Next year I’m going to:
- Get out of the house more.
- Ratchet down the intensity a bit. (For my sake and the sake of people around me, I need to do this!)
- Lighten up.
- Take a breath.
- Speak up.
- Dance a little.
- Live in my heart.
- Wise up.
These aren’t resolutions, exactly. I suppose they are, but I’d like to think that they are lessons more than they are aspirations. Aspirations aren’t bad, but they need to come with a fair amount of reality and self-knowledge. I forgot that this year and, guess what? This year sucked.
But what was personally shitty about my year was a direct result of choices I made. And a lot of the choices I made ended up with pretty awful results.
I worked at the wrong place and I got laid off. I decided to go back to school for a career I’d already gone to school for with horrible results. You can imagine the results of my second attempt. More crappiness, sleepless nights, old and useless anger. The whole thing was foolish.
I dated the wrong women and I repeated patterns that have never done anything but cause me grief. I dated one wrong woman and ended up having to go to court to make sure she stopped stalking me and threatening my ex-wife (and by extension, my son). Man. That sucked.
Then I ended up dating far more more sane (and much nicer) women, but still playing the same role I always play. It didn’t go well. I also, embarrassingly, pined over women who weren’t interested. I did it all wrong.
I spent way too much time worrying that I was disappointing people, confusing people, exasperating people, embarrassing myself in front of people with the net result of…disappointing people, confusing people, exasperating people, and embarrassing myself in front of people.
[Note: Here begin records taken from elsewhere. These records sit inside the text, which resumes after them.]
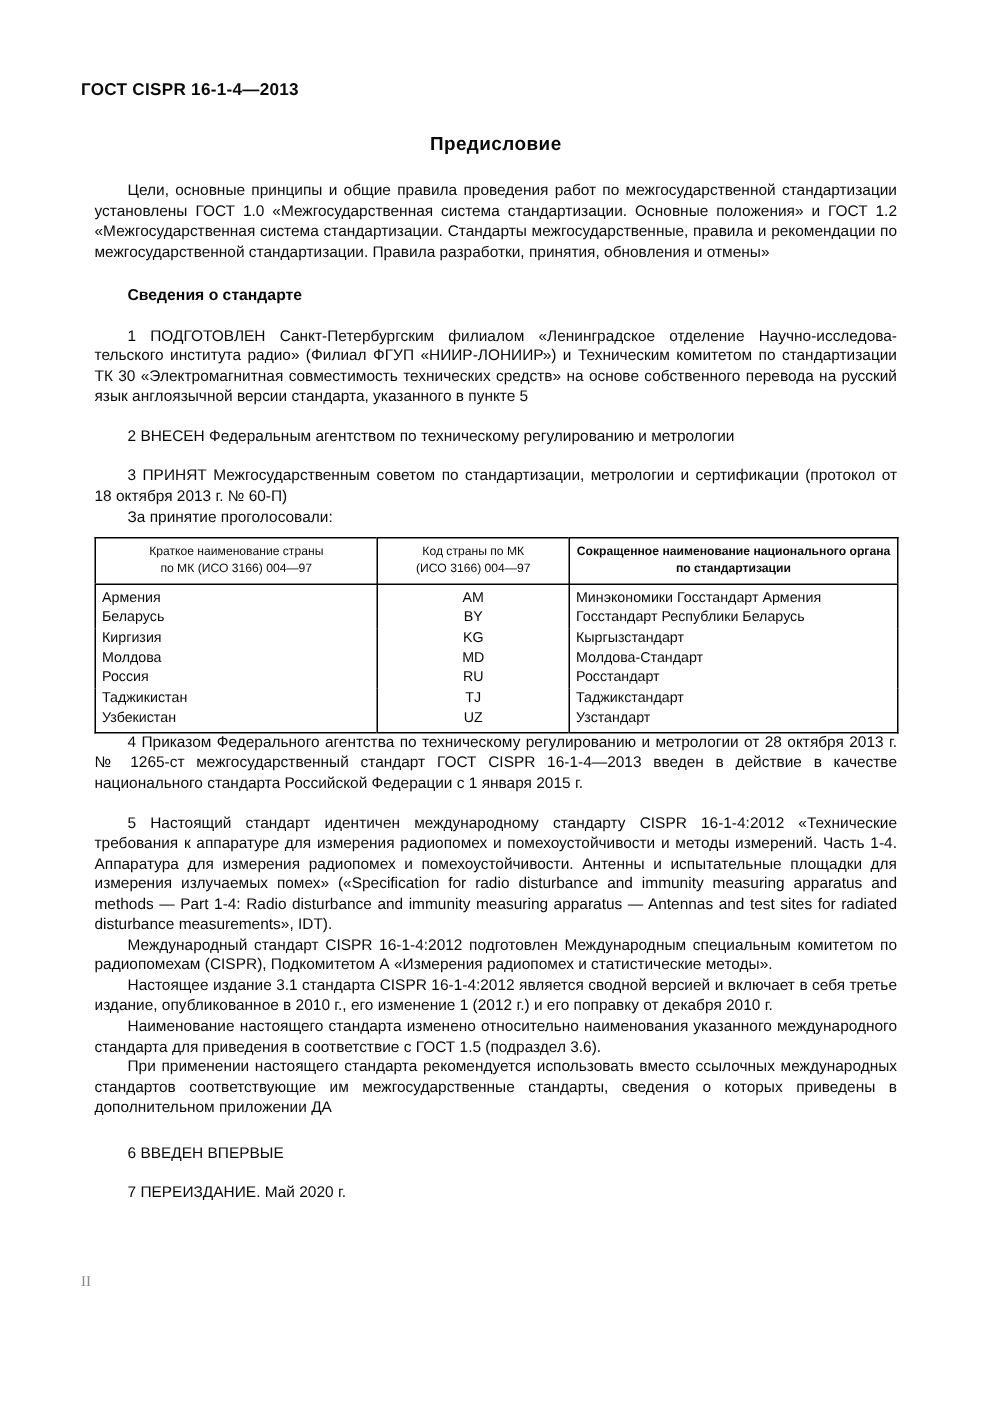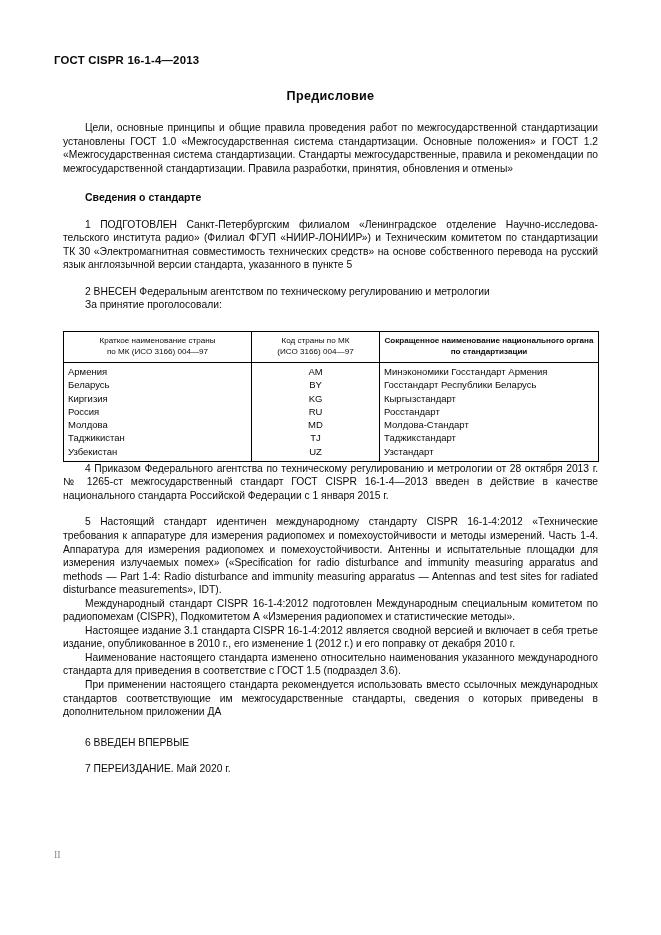"3 ПРИНЯТ Межгосударственным советом по" p.para { html: none -> <p>3 ПРИНЯТ Межгосударственным советом по стандартизации, метрологии и сертификации (прото­кол от 18 октября 2013 г. № 60-П)</p> }
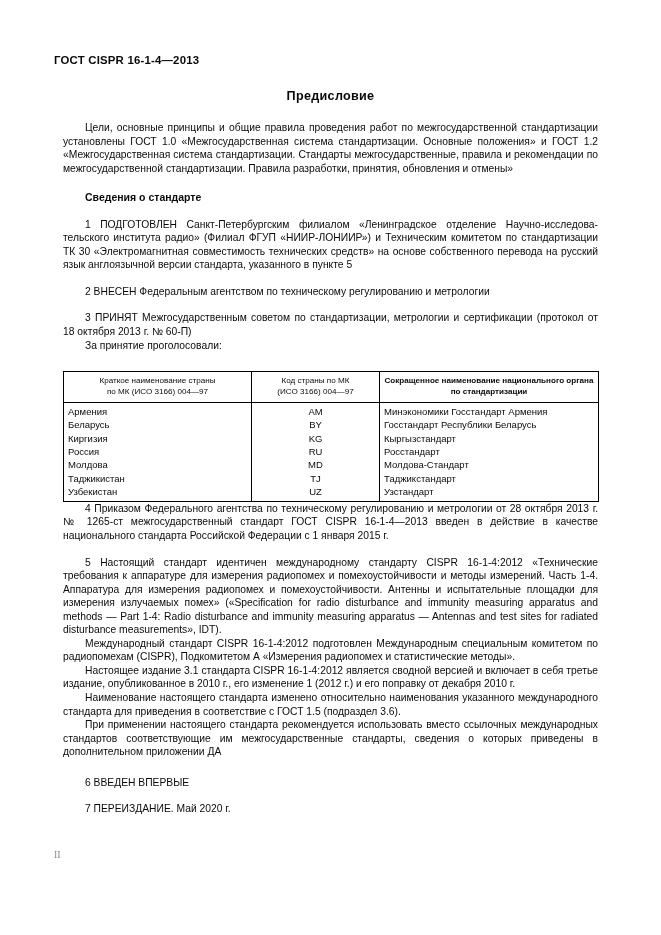"Краткое наименование страны" table.countries { margin-top: 19px -> 6px }
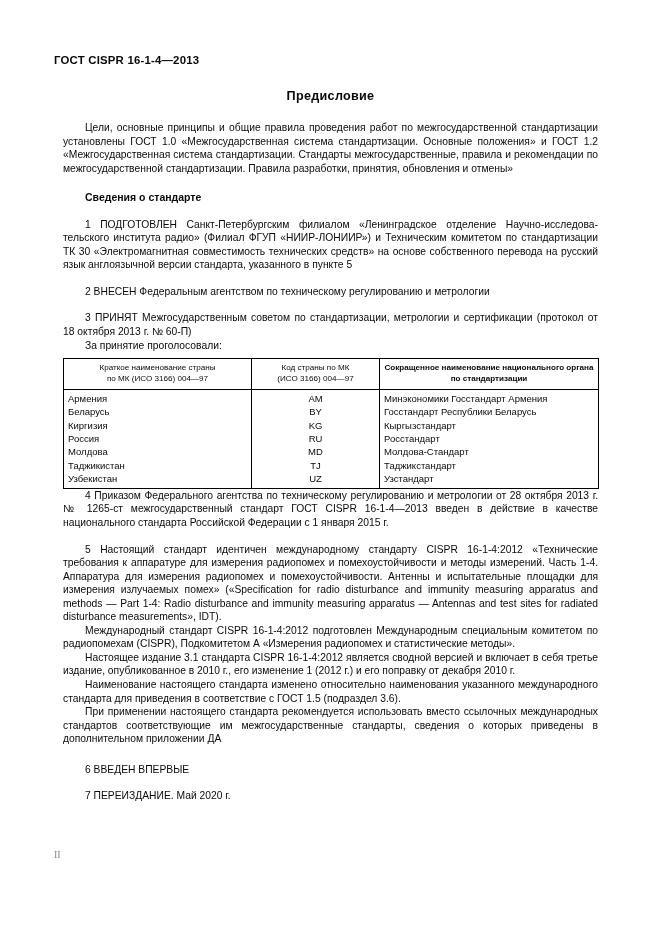"Россия" tr { order: before "Молдова" -> after "Молдова" }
Or believing I had.
But all the shittiness of this year comes down to one thing. One mistake I made. The mistake I make too often. Probably the mistake we all make too often.
I didn’t pay attention. I focused on what I wanted. On my aspirations. Not on what I have. Not on what is there.
I looked backwards and tried to succeed at things I had failed at before despite the fact that there was no reason I should even want to. It was just regret and there’s no wisdom in regret.
I decided I had to play a specific role so I could find love. That role has never worked. And it never will work. There’s no wisdom in repeating a pattern to see if it might work someday.
The truth is that there’s an awful lot that’s actually there. That’s there within me. In my heart. In the hearts of the people who surround me. In all of us. And it’s all there just because that’s how it is. The natural state of the Universe is love. An insane abundance of love. It’s there. But we need to pay attention. We need to accept it. When we don’t, bad things happen. When we only pay attention to our aspirations or our misguided belief about ourselves, we get mean. We don’t help each other. We do horrendous things. There’s no wisdom in that.
Personally, my year was nothing compared to the year the world experienced. Nothing compared to what children in the world experienced. 9000 children were forced into battle as soldiers in Sudan, and that’s nothing compared to the numbers around the world. 200 girls were kidnapped and forced to undergo unspeakable things simply because they went to school. 520 children were killed by Israeli attacks on Gaza. (And I’m certain that I will get all sorts of comments about those children’s deaths being Hamas’ fault. The fact of the matter is, their deaths are Israel’s fault. The IDF murdered them. Not Hamas. Jews are, by and large, no longer allowed to say such things—to place blame where it should be placed—without being punished for it. Bring it.) And that’s not even mentioning the inherent racism that worsens (or ends) lives in this country. There is no wisdom in this. No truth. It’s all about acting out lies and myths about victimhood excusing victimizers. About beliefs that suggest some people are so right that they can do whatever they choose. And that’s just wrong. No one’s life is worth more than the person next to them.
I don’t know how to keep the seemingly endless tragedies that we allowed 2014 to bring from being repeated. I only know I can address the minor difficulties I experienced by paying attention to the Truth of what’s there. What’s really there. By wising up. By balancing those aspirations at the top of the page with an understanding that, really, I have a lot already.
That’s hard enough.
I should probably start with the second item on the list, shouldn’t I? Jeez.